◆ Listed records:

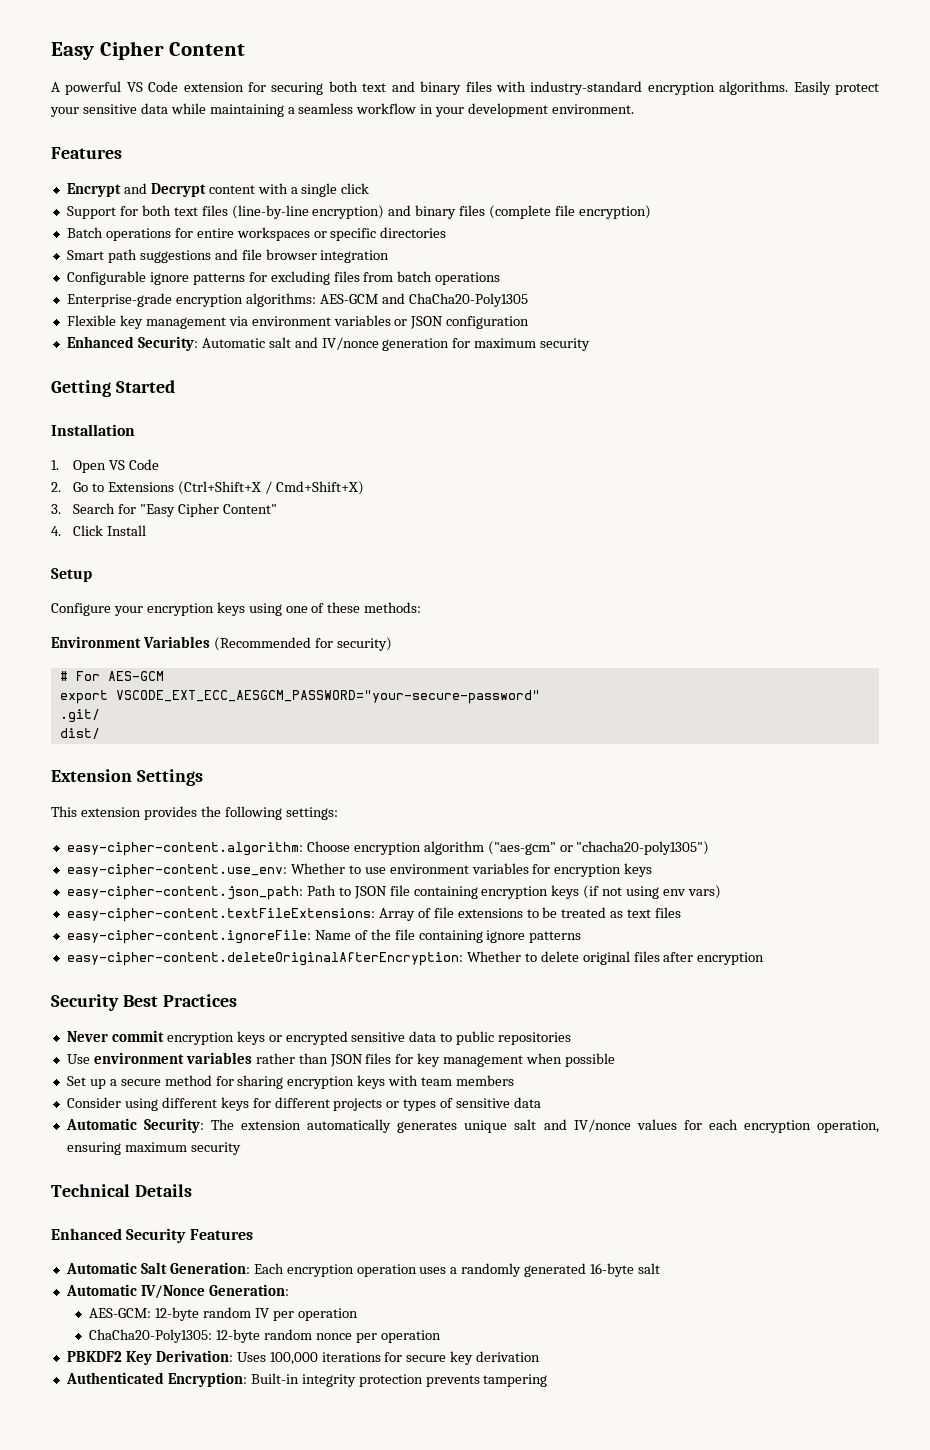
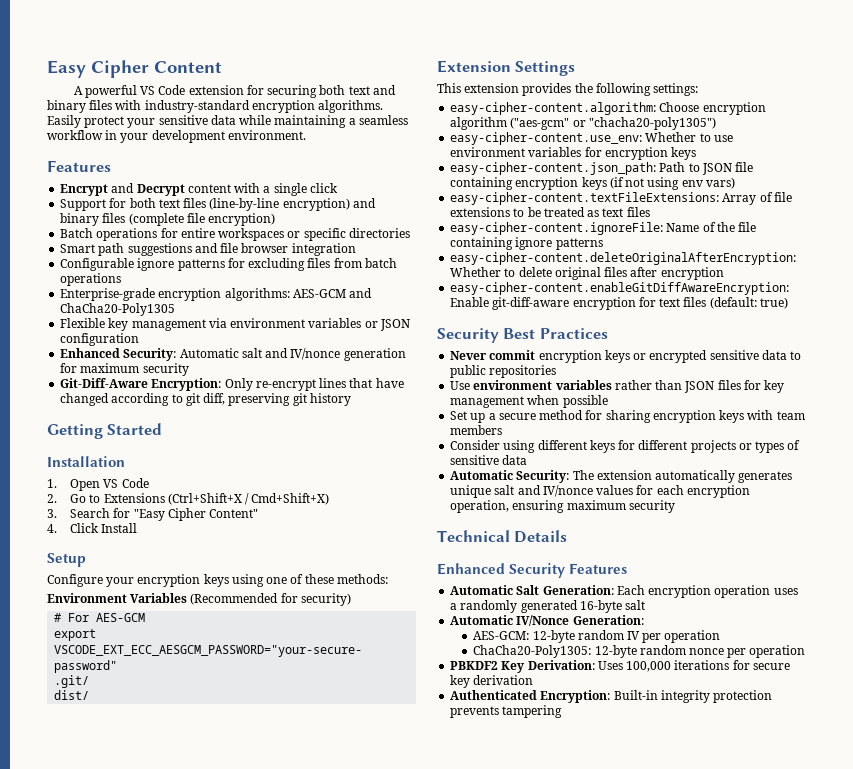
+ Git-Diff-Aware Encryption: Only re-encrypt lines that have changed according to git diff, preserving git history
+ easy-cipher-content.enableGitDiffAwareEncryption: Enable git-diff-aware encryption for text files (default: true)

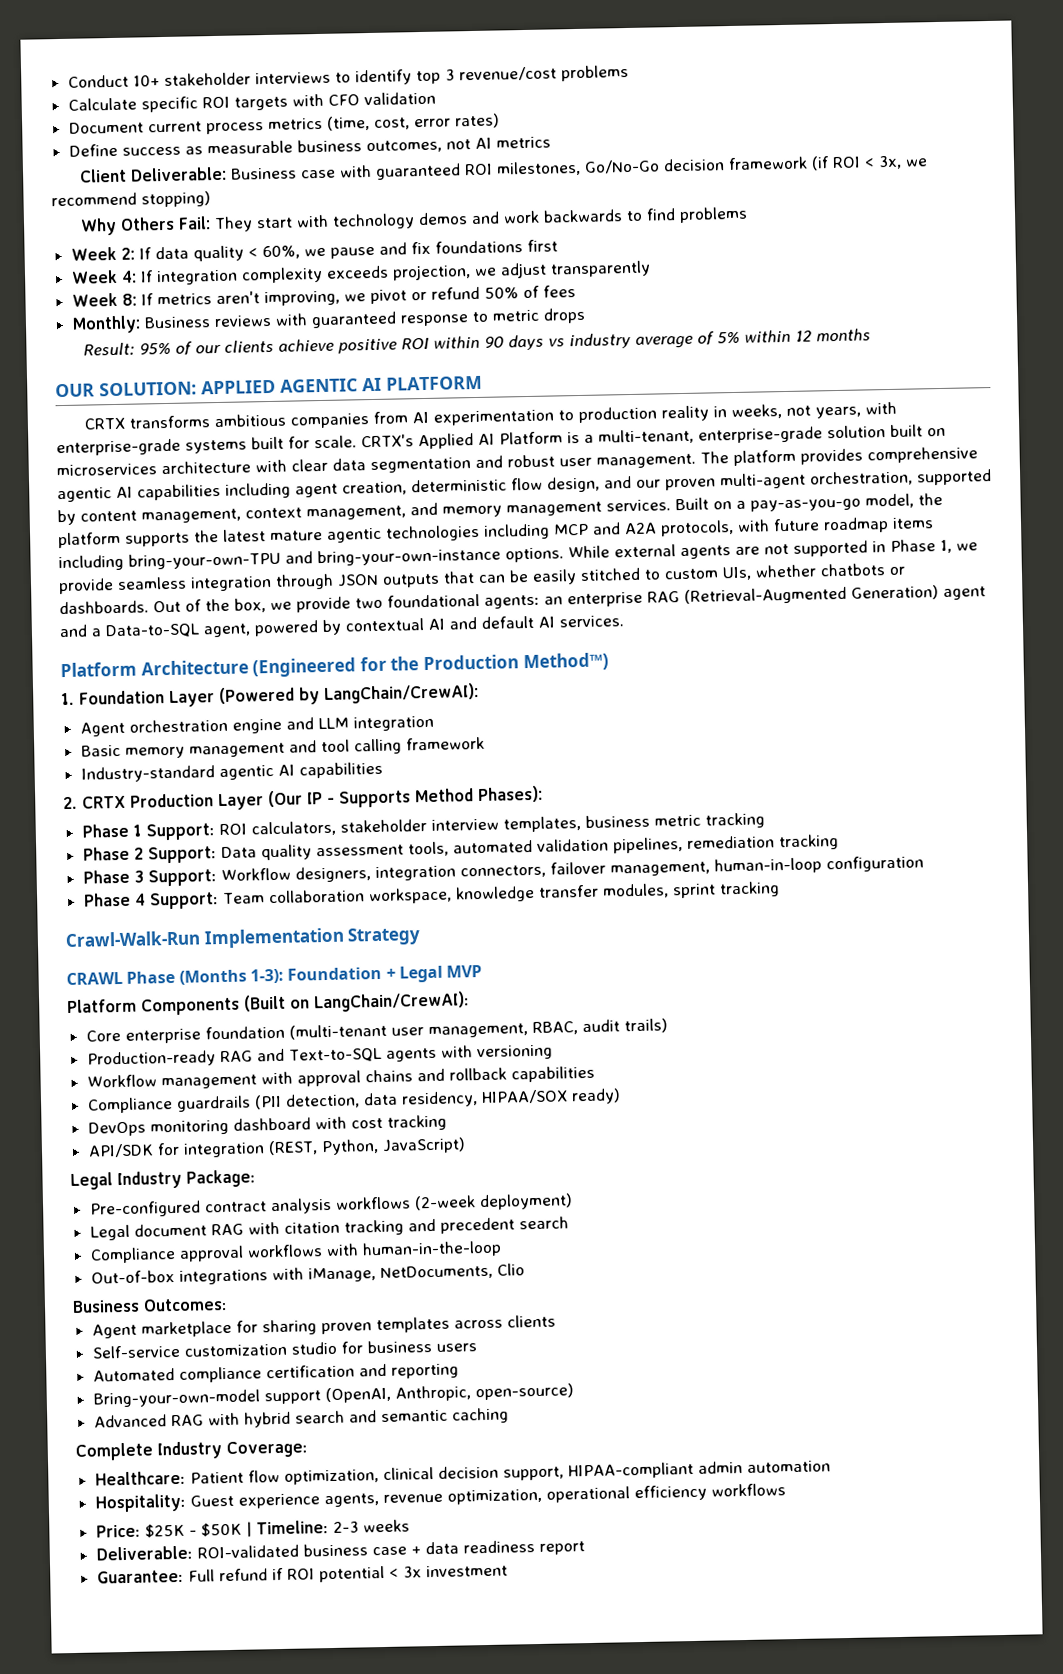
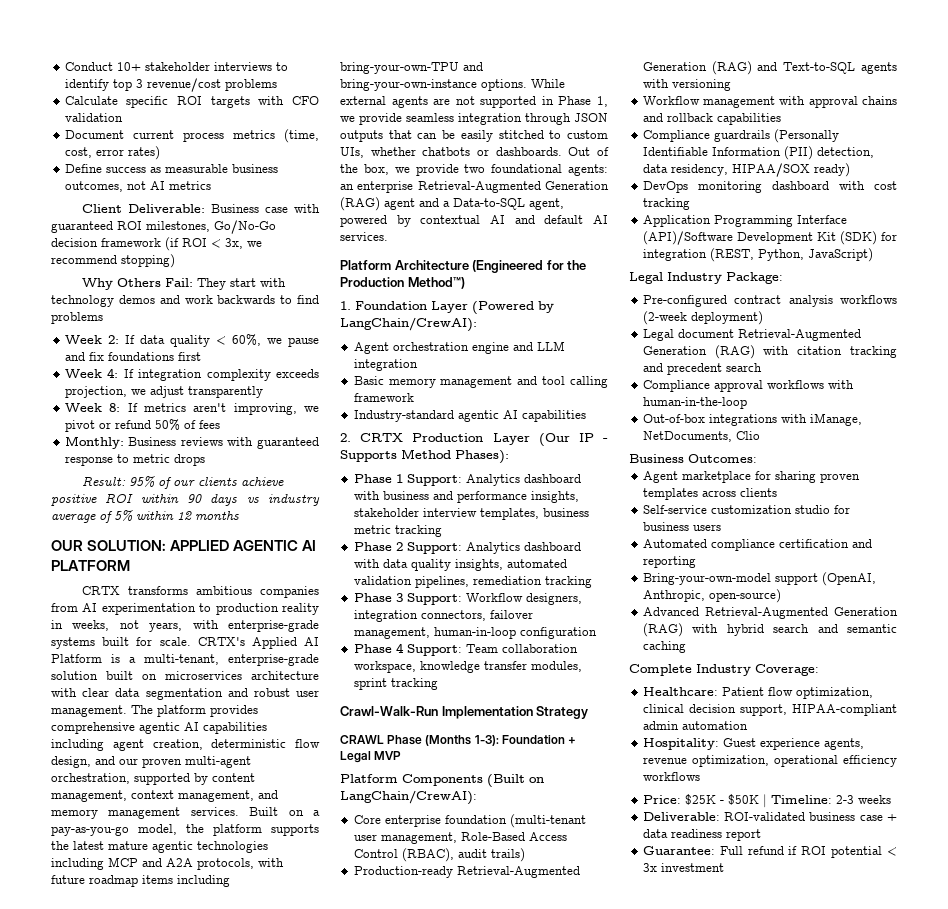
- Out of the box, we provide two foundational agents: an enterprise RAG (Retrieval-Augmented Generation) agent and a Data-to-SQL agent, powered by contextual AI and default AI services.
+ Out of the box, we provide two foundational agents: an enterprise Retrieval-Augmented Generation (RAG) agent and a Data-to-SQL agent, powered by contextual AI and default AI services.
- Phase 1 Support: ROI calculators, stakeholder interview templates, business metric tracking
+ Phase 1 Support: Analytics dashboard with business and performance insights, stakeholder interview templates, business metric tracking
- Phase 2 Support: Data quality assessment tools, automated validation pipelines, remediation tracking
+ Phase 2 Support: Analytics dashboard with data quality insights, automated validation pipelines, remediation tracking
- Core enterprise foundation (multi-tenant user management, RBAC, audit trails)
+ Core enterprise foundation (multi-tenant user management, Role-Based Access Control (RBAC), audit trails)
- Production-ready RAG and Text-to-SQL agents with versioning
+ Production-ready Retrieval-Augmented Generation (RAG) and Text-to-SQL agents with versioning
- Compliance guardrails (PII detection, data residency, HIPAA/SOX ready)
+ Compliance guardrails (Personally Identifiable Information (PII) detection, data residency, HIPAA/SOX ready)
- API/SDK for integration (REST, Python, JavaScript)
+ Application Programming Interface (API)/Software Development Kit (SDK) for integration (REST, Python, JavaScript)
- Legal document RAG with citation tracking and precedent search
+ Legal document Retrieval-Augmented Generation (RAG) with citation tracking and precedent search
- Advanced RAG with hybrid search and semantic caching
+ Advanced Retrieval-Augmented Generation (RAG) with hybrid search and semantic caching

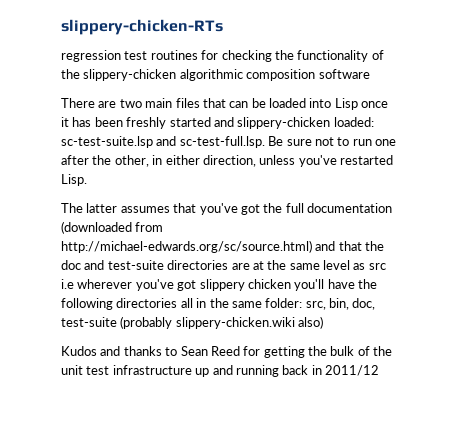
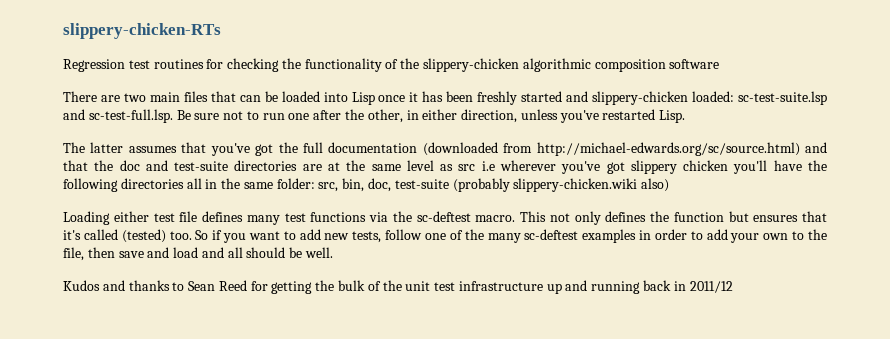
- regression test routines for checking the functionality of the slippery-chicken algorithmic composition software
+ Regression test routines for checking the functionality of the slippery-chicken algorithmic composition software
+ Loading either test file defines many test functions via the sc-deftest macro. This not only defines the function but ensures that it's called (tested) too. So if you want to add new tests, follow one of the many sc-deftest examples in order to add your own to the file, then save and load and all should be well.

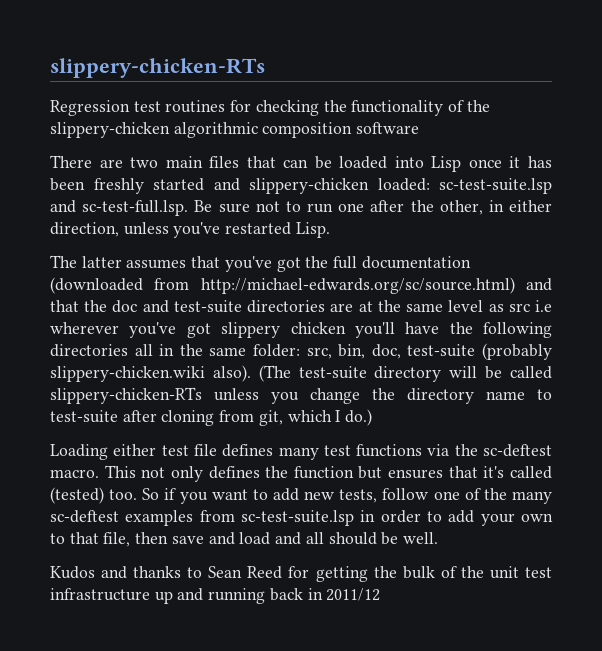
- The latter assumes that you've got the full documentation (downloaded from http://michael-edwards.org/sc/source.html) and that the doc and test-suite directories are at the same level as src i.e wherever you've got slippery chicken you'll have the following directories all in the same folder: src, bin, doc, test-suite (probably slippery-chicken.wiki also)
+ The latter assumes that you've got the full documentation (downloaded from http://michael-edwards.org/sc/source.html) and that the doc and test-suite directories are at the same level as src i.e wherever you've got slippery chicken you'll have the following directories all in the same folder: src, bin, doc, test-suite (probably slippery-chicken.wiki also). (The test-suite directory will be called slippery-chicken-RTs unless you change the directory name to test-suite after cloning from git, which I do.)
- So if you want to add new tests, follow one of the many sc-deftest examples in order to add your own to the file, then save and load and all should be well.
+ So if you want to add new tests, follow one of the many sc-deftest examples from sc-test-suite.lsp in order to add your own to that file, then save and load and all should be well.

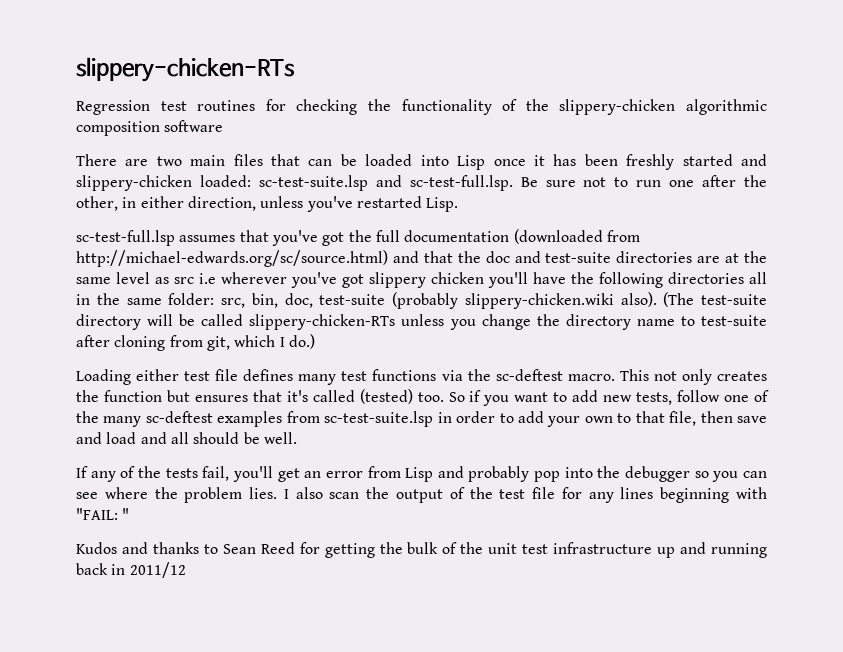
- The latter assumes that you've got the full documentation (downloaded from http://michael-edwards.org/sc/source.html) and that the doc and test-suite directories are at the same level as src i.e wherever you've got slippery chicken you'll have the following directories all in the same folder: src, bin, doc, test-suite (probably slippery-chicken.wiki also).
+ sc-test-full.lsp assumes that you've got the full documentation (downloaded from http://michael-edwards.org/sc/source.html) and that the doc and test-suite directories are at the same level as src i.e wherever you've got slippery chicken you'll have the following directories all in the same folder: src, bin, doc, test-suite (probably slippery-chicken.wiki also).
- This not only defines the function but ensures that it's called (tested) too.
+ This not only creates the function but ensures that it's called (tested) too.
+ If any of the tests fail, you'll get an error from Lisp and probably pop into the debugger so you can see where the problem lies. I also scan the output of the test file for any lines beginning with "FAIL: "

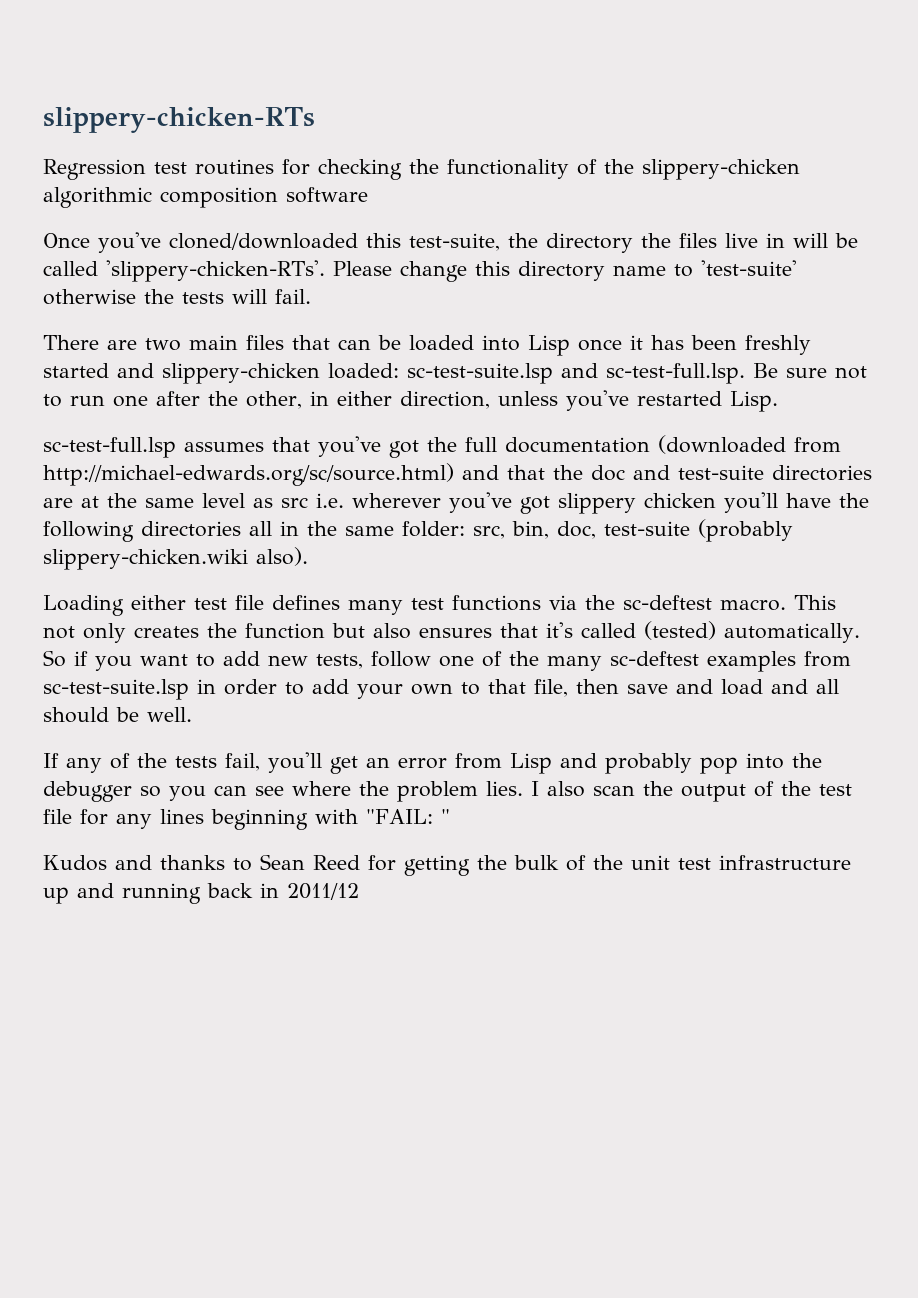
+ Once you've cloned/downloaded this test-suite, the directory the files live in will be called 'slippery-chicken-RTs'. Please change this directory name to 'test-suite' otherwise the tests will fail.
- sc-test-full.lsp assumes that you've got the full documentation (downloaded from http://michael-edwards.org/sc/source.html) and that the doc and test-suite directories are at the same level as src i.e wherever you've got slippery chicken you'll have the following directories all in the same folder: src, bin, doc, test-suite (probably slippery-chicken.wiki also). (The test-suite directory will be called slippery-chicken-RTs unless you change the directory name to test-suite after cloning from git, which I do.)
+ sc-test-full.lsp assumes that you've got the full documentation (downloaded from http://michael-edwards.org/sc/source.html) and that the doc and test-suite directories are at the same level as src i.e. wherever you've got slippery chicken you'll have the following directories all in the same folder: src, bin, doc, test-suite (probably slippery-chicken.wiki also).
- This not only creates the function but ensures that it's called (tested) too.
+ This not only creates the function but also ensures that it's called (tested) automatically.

◆ Exercise requirements:
Could every record be given again exactly, with its pictures left out?

◆ Result for this exercise:
+ Git-Diff-Aware Encryption: Only re-encrypt lines that have changed according to git diff, preserving git history
+ easy-cipher-content.enableGitDiffAwareEncryption: Enable git-diff-aware encryption for text files (default: true)

- Out of the box, we provide two foundational agents: an enterprise RAG (Retrieval-Augmented Generation) agent and a Data-to-SQL agent, powered by contextual AI and default AI services.
+ Out of the box, we provide two foundational agents: an enterprise Retrieval-Augmented Generation (RAG) agent and a Data-to-SQL agent, powered by contextual AI and default AI services.
- Phase 1 Support: ROI calculators, stakeholder interview templates, business metric tracking
+ Phase 1 Support: Analytics dashboard with business and performance insights, stakeholder interview templates, business metric tracking
- Phase 2 Support: Data quality assessment tools, automated validation pipelines, remediation tracking
+ Phase 2 Support: Analytics dashboard with data quality insights, automated validation pipelines, remediation tracking
- Core enterprise foundation (multi-tenant user management, RBAC, audit trails)
+ Core enterprise foundation (multi-tenant user management, Role-Based Access Control (RBAC), audit trails)
- Production-ready RAG and Text-to-SQL agents with versioning
+ Production-ready Retrieval-Augmented Generation (RAG) and Text-to-SQL agents with versioning
- Compliance guardrails (PII detection, data residency, HIPAA/SOX ready)
+ Compliance guardrails (Personally Identifiable Information (PII) detection, data residency, HIPAA/SOX ready)
- API/SDK for integration (REST, Python, JavaScript)
+ Application Programming Interface (API)/Software Development Kit (SDK) for integration (REST, Python, JavaScript)
- Legal document RAG with citation tracking and precedent search
+ Legal document Retrieval-Augmented Generation (RAG) with citation tracking and precedent search
- Advanced RAG with hybrid search and semantic caching
+ Advanced Retrieval-Augmented Generation (RAG) with hybrid search and semantic caching

- regression test routines for checking the functionality of the slippery-chicken algorithmic composition software
+ Regression test routines for checking the functionality of the slippery-chicken algorithmic composition software
+ Loading either test file defines many test functions via the sc-deftest macro. This not only defines the function but ensures that it's called (tested) too. So if you want to add new tests, follow one of the many sc-deftest examples in order to add your own to the file, then save and load and all should be well.

- The latter assumes that you've got the full documentation (downloaded from http://michael-edwards.org/sc/source.html) and that the doc and test-suite directories are at the same level as src i.e wherever you've got slippery chicken you'll have the following directories all in the same folder: src, bin, doc, test-suite (probably slippery-chicken.wiki also)
+ The latter assumes that you've got the full documentation (downloaded from http://michael-edwards.org/sc/source.html) and that the doc and test-suite directories are at the same level as src i.e wherever you've got slippery chicken you'll have the following directories all in the same folder: src, bin, doc, test-suite (probably slippery-chicken.wiki also). (The test-suite directory will be called slippery-chicken-RTs unless you change the directory name to test-suite after cloning from git, which I do.)
- So if you want to add new tests, follow one of the many sc-deftest examples in order to add your own to the file, then save and load and all should be well.
+ So if you want to add new tests, follow one of the many sc-deftest examples from sc-test-suite.lsp in order to add your own to that file, then save and load and all should be well.

- The latter assumes that you've got the full documentation (downloaded from http://michael-edwards.org/sc/source.html) and that the doc and test-suite directories are at the same level as src i.e wherever you've got slippery chicken you'll have the following directories all in the same folder: src, bin, doc, test-suite (probably slippery-chicken.wiki also).
+ sc-test-full.lsp assumes that you've got the full documentation (downloaded from http://michael-edwards.org/sc/source.html) and that the doc and test-suite directories are at the same level as src i.e wherever you've got slippery chicken you'll have the following directories all in the same folder: src, bin, doc, test-suite (probably slippery-chicken.wiki also).
- This not only defines the function but ensures that it's called (tested) too.
+ This not only creates the function but ensures that it's called (tested) too.
+ If any of the tests fail, you'll get an error from Lisp and probably pop into the debugger so you can see where the problem lies. I also scan the output of the test file for any lines beginning with "FAIL: "

+ Once you've cloned/downloaded this test-suite, the directory the files live in will be called 'slippery-chicken-RTs'. Please change this directory name to 'test-suite' otherwise the tests will fail.
- sc-test-full.lsp assumes that you've got the full documentation (downloaded from http://michael-edwards.org/sc/source.html) and that the doc and test-suite directories are at the same level as src i.e wherever you've got slippery chicken you'll have the following directories all in the same folder: src, bin, doc, test-suite (probably slippery-chicken.wiki also). (The test-suite directory will be called slippery-chicken-RTs unless you change the directory name to test-suite after cloning from git, which I do.)
+ sc-test-full.lsp assumes that you've got the full documentation (downloaded from http://michael-edwards.org/sc/source.html) and that the doc and test-suite directories are at the same level as src i.e. wherever you've got slippery chicken you'll have the following directories all in the same folder: src, bin, doc, test-suite (probably slippery-chicken.wiki also).
- This not only creates the function but ensures that it's called (tested) too.
+ This not only creates the function but also ensures that it's called (tested) automatically.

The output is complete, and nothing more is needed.